[Version comparison data]
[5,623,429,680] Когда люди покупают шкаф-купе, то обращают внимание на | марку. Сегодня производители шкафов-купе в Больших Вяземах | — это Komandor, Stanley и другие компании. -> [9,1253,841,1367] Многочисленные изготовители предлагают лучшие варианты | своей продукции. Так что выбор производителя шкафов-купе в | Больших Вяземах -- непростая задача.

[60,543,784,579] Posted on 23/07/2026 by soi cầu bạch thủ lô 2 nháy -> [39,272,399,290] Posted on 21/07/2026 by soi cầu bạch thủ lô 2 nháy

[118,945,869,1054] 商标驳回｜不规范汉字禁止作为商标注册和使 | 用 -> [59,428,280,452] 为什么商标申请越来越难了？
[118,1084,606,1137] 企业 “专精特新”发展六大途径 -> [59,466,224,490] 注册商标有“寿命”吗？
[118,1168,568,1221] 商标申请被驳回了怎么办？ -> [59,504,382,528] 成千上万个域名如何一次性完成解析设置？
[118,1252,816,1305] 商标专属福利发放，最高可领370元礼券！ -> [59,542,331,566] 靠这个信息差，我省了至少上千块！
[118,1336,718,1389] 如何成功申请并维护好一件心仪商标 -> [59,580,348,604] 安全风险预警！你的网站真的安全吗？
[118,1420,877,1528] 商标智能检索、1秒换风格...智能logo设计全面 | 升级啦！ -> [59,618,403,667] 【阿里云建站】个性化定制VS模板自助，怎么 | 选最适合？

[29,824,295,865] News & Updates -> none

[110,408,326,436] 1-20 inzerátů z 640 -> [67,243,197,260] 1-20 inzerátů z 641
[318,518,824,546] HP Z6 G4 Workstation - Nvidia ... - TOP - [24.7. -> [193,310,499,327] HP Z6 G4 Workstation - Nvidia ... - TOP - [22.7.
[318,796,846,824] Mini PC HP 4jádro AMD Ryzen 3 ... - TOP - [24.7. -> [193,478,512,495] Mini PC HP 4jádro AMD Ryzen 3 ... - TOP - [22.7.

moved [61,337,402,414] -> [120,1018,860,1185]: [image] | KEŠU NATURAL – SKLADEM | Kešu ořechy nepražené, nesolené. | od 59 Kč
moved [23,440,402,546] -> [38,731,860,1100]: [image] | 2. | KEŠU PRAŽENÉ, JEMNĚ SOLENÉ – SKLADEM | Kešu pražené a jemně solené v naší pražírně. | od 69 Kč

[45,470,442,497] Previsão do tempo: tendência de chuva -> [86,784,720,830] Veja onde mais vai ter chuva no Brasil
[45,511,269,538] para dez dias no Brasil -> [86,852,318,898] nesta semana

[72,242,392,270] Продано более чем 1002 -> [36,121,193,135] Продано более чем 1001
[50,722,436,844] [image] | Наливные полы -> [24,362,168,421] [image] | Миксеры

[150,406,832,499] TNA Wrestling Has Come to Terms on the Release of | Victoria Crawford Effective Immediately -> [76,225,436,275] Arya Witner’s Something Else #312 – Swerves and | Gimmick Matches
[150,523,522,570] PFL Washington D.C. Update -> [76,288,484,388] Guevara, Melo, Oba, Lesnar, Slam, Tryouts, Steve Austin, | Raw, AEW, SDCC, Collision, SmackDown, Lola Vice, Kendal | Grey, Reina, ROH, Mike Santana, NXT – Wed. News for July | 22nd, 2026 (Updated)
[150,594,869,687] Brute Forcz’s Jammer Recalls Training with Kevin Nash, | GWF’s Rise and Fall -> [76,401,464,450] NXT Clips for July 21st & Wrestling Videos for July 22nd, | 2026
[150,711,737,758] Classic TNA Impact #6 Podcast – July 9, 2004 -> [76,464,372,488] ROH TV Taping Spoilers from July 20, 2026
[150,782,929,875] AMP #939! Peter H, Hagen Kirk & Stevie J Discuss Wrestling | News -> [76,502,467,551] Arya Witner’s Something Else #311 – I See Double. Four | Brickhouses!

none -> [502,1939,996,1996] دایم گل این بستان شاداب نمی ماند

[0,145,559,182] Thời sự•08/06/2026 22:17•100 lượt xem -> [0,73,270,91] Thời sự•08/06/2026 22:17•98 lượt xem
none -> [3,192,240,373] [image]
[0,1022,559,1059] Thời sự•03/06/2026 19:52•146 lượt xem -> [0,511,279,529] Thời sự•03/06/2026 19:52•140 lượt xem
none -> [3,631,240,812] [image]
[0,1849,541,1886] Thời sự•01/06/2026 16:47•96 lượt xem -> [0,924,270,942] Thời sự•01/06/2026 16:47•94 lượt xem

• What is expected:
Go through the entries and copy every line with "Arya".

• Written response:
[150,406,832,499] TNA Wrestling Has Come to Terms on the Release of | Victoria Crawford Effective Immediately -> [76,225,436,275] Arya Witner’s Something Else #312 – Swerves and | Gimmick Matches
[150,782,929,875] AMP #939! Peter H, Hagen Kirk & Stevie J Discuss Wrestling | News -> [76,502,467,551] Arya Witner’s Something Else #311 – I See Double. Four | Brickhouses!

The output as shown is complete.